Results Baseline lipoprotein(a) levels (median: 21.2 mg/dl; interquartile range [IQR]: 6.7 to 59.6 mg/dl) and LDL-C [corrected for cholesterol content in lipoprotein(a)] predicted MACE. Alirocumab reduced lipoprotein(a) by 5.0 mg/dl (IQR: 0 to 13.5 mg/dl), corrected LDL-C by 51.1 mg/dl (IQR: 33.7 to 67.2 mg/dl), and reduced the risk of MACE (hazard ratio [HR]: 0.85; 95% confidence interval [CI]: 0.78 to 0.93). Alirocumab-induced reductions of lipoprotein(a) and corrected LDL-C independently predicted lower risk of MACE, after adjustment for baseline concentrations of both lipoproteins and demographic and clinical characteristics. A 1-mg/dl reduction in lipoprotein(a) with alirocumab was associated with a HR of 0.994 (95% CI: 0.990 to 0.999; p = 0.0081).
Conclusions Baseline lipoprotein(a) and corrected LDL-C levels and their reductions by alirocumab predicted the risk of MACE after recent ACS. Lipoprotein(a) lowering by alirocumab is an independent contributor to MACE reduction, which suggests that lipoprotein(a) should be an independent treatment target after ACS. (ODYSSEY Outcomes: Evaluation of Cardiovascular Outcomes After an Acute Coronary Syndrome During Treatment With Alirocumab; NCT01663402)
- acute coronary syndromes
- low-density lipoprotein cholesterol
- major adverse cardiovascular events
- proprotein convertase subtilisin/kexin type 9 inhibition
Lipoprotein(a), a genetically determined low-density lipoprotein particle that contains apolipoprotein(a) and apolipoprotein B-100 moieties, is believed to possess pro-atherogenic, pro-thrombotic, pro-inflammatory, and pro-oxidative properties (1).

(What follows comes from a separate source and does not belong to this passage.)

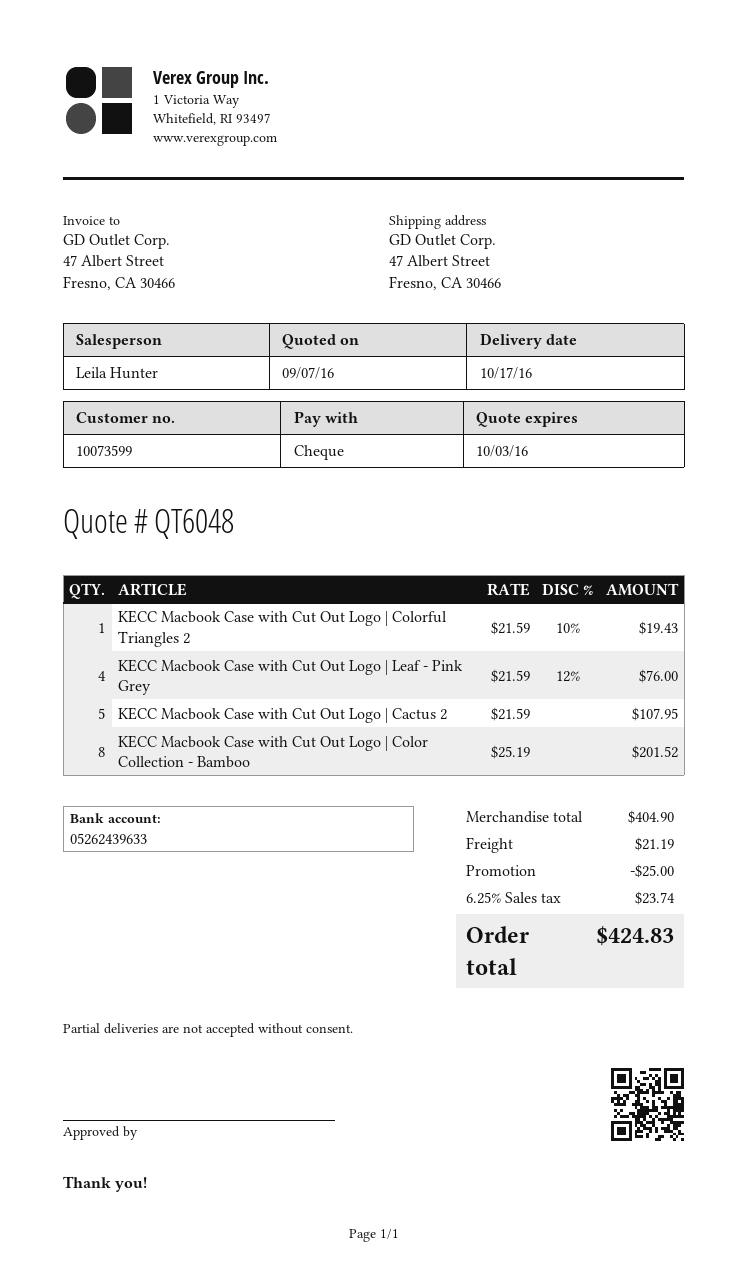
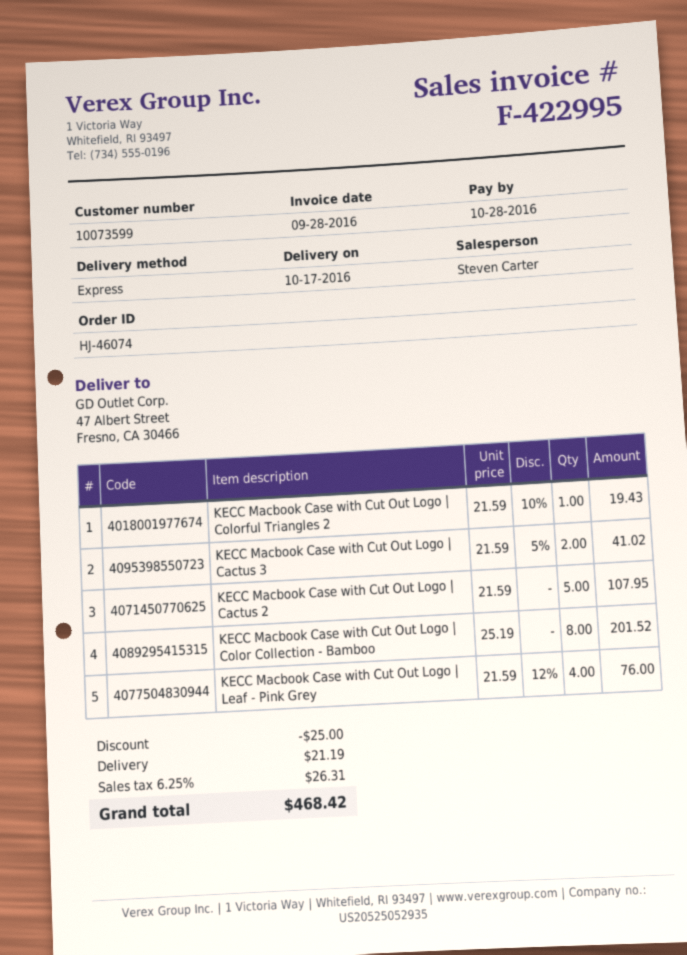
sales rep: Leila Hunter -> Steven Carter
KECC Macbook Case with Cut Out Logo | Cactus 3: none -> 2 x 21.59 - 5% = 41.02
tax: 6.25% = 23.74 -> 6.25% = 26.31
total: 424.83 -> 468.42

High levels of lipoprotein(a) have been associated with incident cardiovascular disease in most, but not all, population-based epidemiological analyses (1,2) and in patients with established coronary heart disease (3,4). Moreover, Mendelian randomization analysis supports a linear relationship between lipoprotein(a) concentration and incident coronary heart disease in the general population (5). Based on available data, European (but not United States) guidelines suggest that lipoprotein(a) is a potential target for treatment if concentrations are ≥50 mg/dl (6,7).
Although observational data with apheresis suggest a possible benefit of lipoprotein(a) lowering on cardiovascular outcomes (8), no randomized data to date indicate that medications that lower lipoprotein(a) reduce cardiovascular risk through that mechanism. Niacin reduces lipoprotein(a) by 15% to 25% but does not reduce death or ischemic cardiovascular events (9,10), and anacetrapib lowers lipoprotein(a) by 25% with only modest cardiovascular benefits, which are likely explained by other effects on the lipid profile (11). Proprotein convertase subtilisin/kexin type 9 (PCSK9) inhibitors lower lipoprotein(a) concentrations by approximately 25% (12,13) and reduce cardiovascular events (14–16), but it is uncertain whether, and to what extent, reduction of lipoprotein(a) contributes to this benefit, independent of the concurrent reduction of low-density lipoprotein cholesterol (LDL-C).
In a pre-specified analysis of the ODYSSEY Outcomes (ODYSSEY Outcomes: Evaluation of Cardiovascular Outcomes After an Acute Coronary Syndrome During Treatment With Alirocumab) trial, we tested the hypotheses that baseline lipoprotein(a) predicted recurrent major adverse cardiovascular events (MACE) following an index acute coronary syndrome (ACS) in patients who received intensive statin therapy. We also examined if the decrease in lipoprotein(a) concentration with treatment using the PCSK9 inhibitor, alirocumab, was associated with a decreased risk of MACE, independent of the concurrent reduction of LDL-C.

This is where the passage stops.